As Ted Cruz announces his White House candidacy, let me forestall a new round of birtherism prompted by the discovery that the Texas senator was actually born in a different oil patch: Calgary, Alberta, Canada. I looked at the whole “natural-born citizen” requirement a couple of years ago and concluded that Cruz’s eligibility for the presidency is an easy legal call. Here’s the heart of the matter:

So the one remaining question is whether Ted Cruz was a citizen at birth. That’s an easy one. The Nationality Act of 1940 outlines which children become “nationals and citizens of the United States at birth.” In addition to those who are born in the United States or born outside the country to parents who were both citizens … citizenship goes to babies born to one American parent who has spent a certain number of years here.

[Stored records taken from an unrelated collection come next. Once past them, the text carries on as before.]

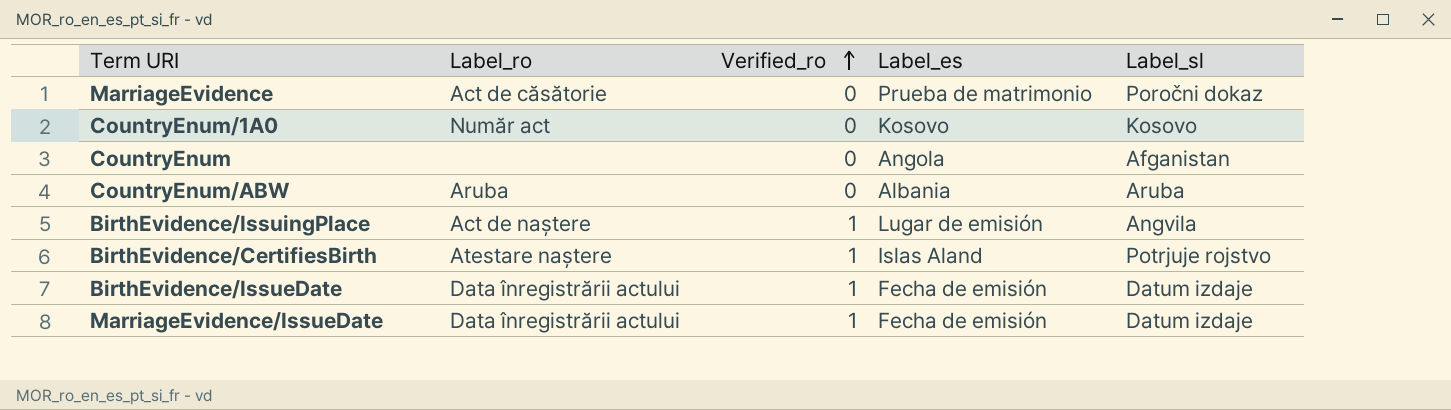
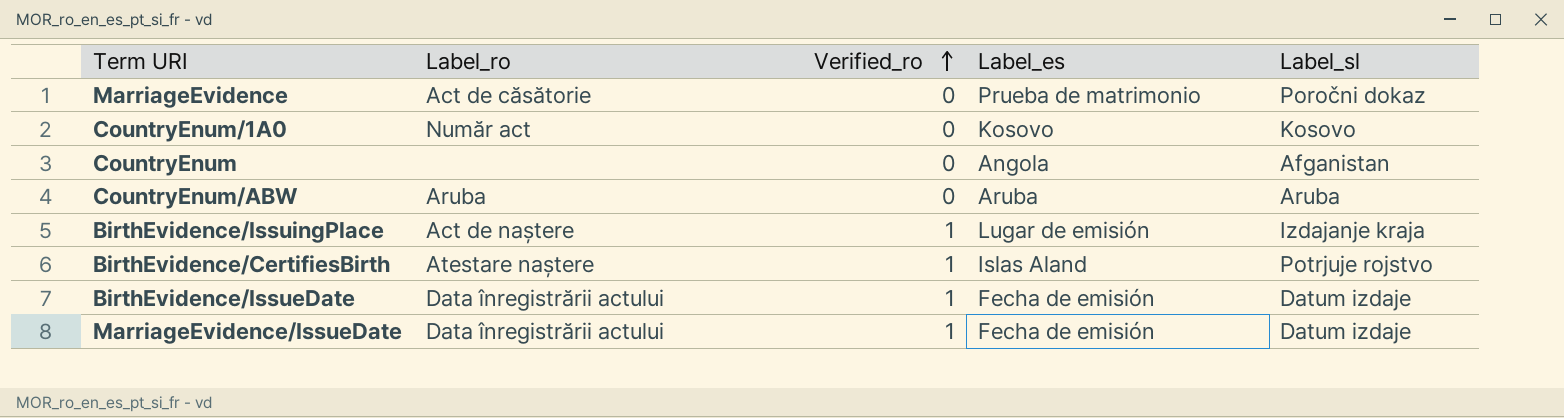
CountryEnum/ABW | Label_es: Albania -> Aruba
BirthEvidence/IssuingPlace | Label_sl: Angvila -> Izdajanje kraja

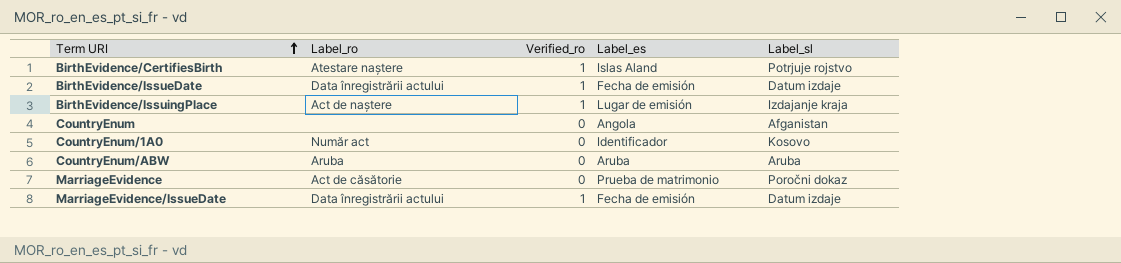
row order: Verified_ro ascending -> Term URI ascending
CountryEnum/1A0 | Label_es: Kosovo -> Identificador

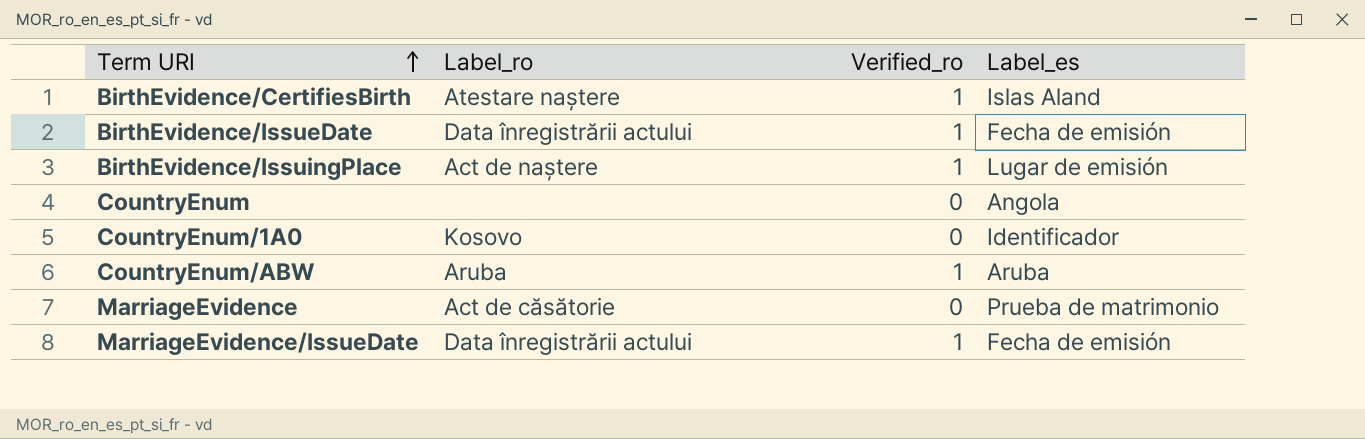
column Label_sl | position: 5 -> none
CountryEnum/1A0 | Label_ro: Număr act -> Kosovo
CountryEnum/ABW | Verified_ro: 0 -> 1

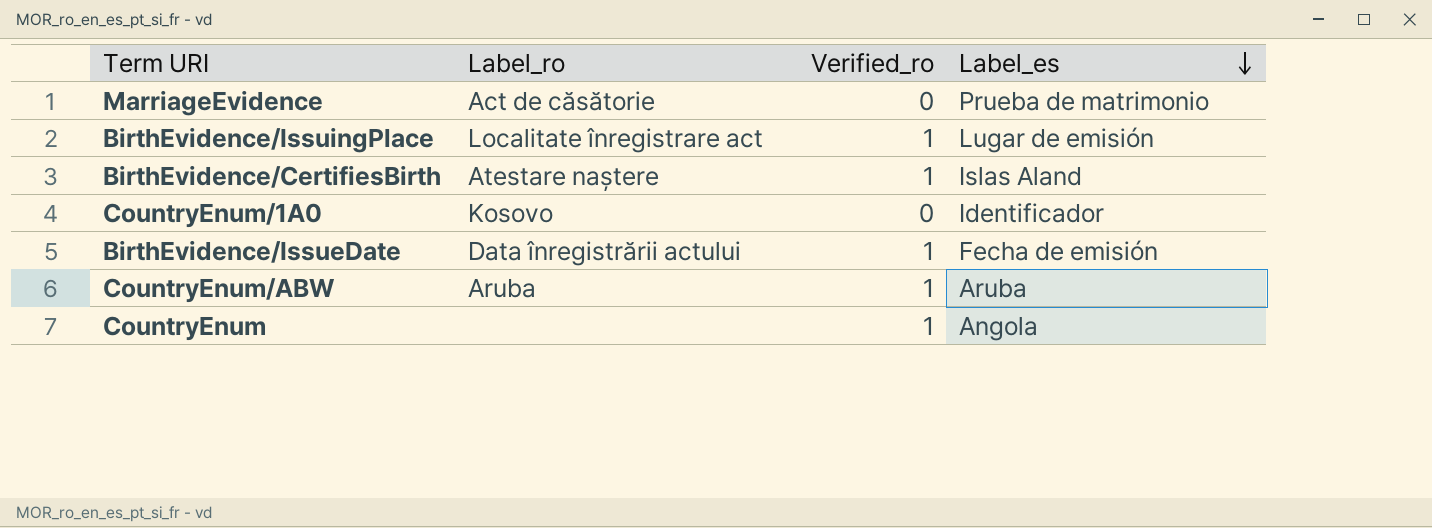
row order: Term URI ascending -> Label_es descending
row MarriageEvidence/IssueDate: Data înregistrării actului | 1 | Fecha de emisión -> none
BirthEvidence/IssuingPlace | Label_ro: Act de naștere -> Localitate înregistrare act
CountryEnum | Verified_ro: 0 -> 1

That single-parent requirement has been amended several times, but under the law in effect between 1952 and 1986 — Cruz was born in 1970 — someone must have a citizen parent who resided in the United States for at least 10 years, including five after the age of 14, in order to be considered a natural-born citizen. Cruz’s mother, Eleanor Darragh, was born in Delaware, lived most of her life in the United States, and gave birth to little Rafael Edward Cruz in her 30s.

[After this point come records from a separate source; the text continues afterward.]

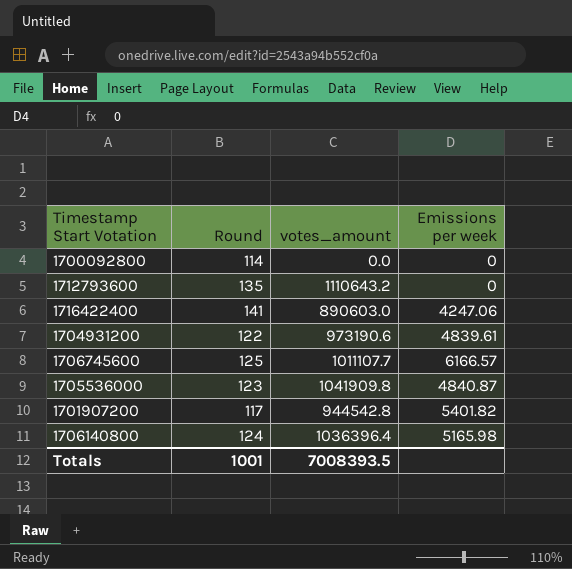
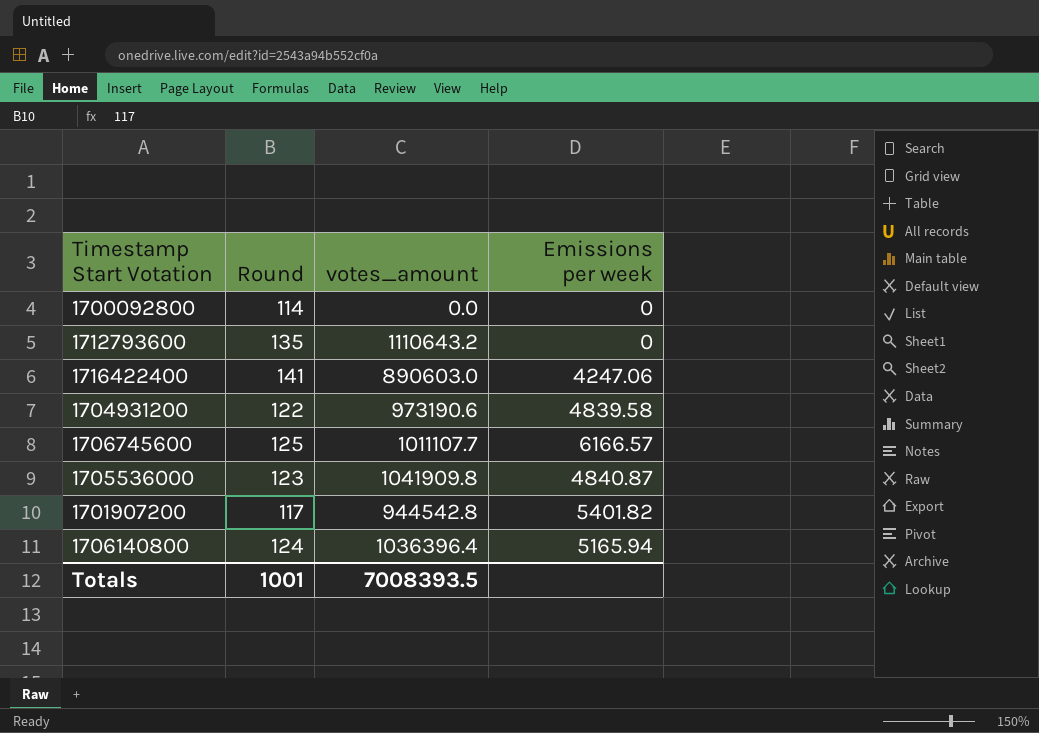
1704931200 | Emissions per week: 4839.61 -> 4839.58
1706140800 | Emissions per week: 5165.98 -> 5165.94

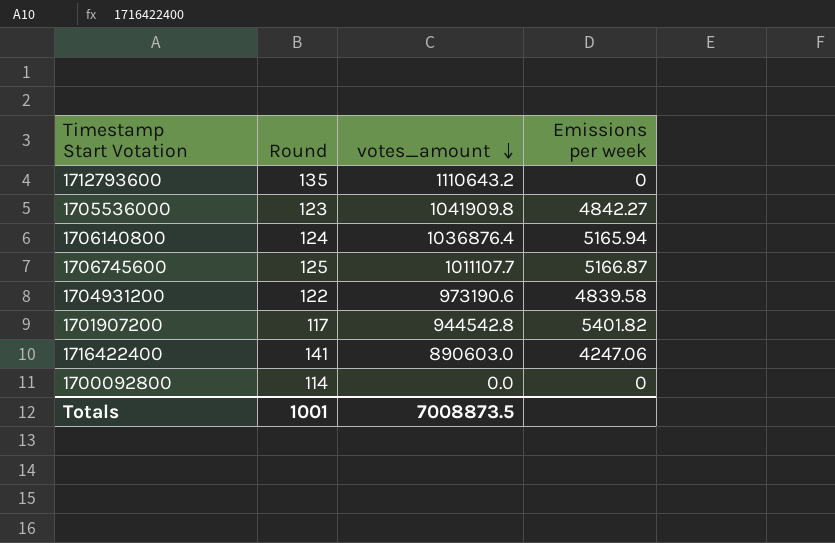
row order: none -> votes_amount descending
1705536000 | Emissions per week: 4840.87 -> 4842.27
1706140800 | votes_amount: 1036396.4 -> 1036876.4
1706745600 | Emissions per week: 6166.57 -> 5166.87
Totals | votes_amount: 7008393.5 -> 7008873.5

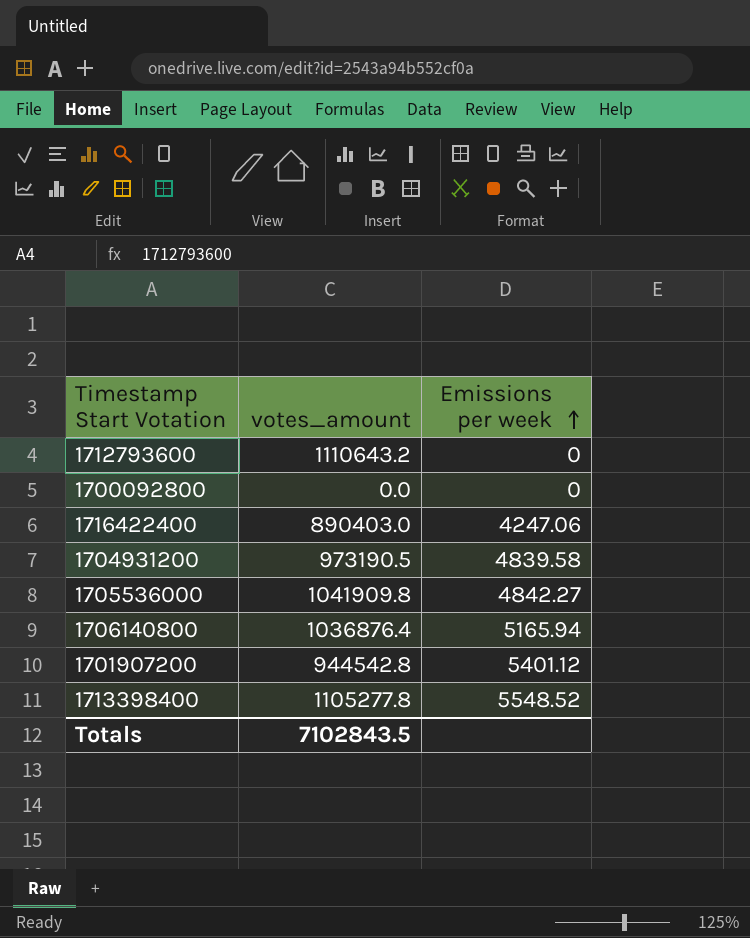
row order: votes_amount descending -> Emissions per week ascending
column Round | position: 2 -> none
row 1706745600: 125 | 1011107.7 | 5166.87 -> none
1716422400 | votes_amount: 890603.0 -> 890403.0
1704931200 | votes_amount: 973190.6 -> 973190.5
1701907200 | Emissions per week: 5401.82 -> 5401.12
row 1713398400: none -> 1105277.8 | 5548.52
Totals | votes_amount: 7008873.5 -> 7102843.5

In an amusing footnote, when this mild controversy first arose, Cruz quickly renounced any claim to Canadian citizenship. This prompted my good friend and sometime co-author Josh Blackman to present me with a filled-out renunciation application after I naturalized as a U.S. citizen last June. I have not signed or submitted this document, however, because there’s really no need — and who knows when a second passport might come in handy? (The State Department allows dual citizenship even though the naturalization oath requires a new citizen to “renounce and abjure all allegiance and fidelity to any foreign prince, potentate, state, or sovereignty, of whom or which I have heretofore been a subject or citizen.”) Rest assured that if I’m ever required to give up my Canadian citizenship to get a security clearance or for some other official reason, I will do so, much as I owe to the country where I grew up after my family left the Soviet Union.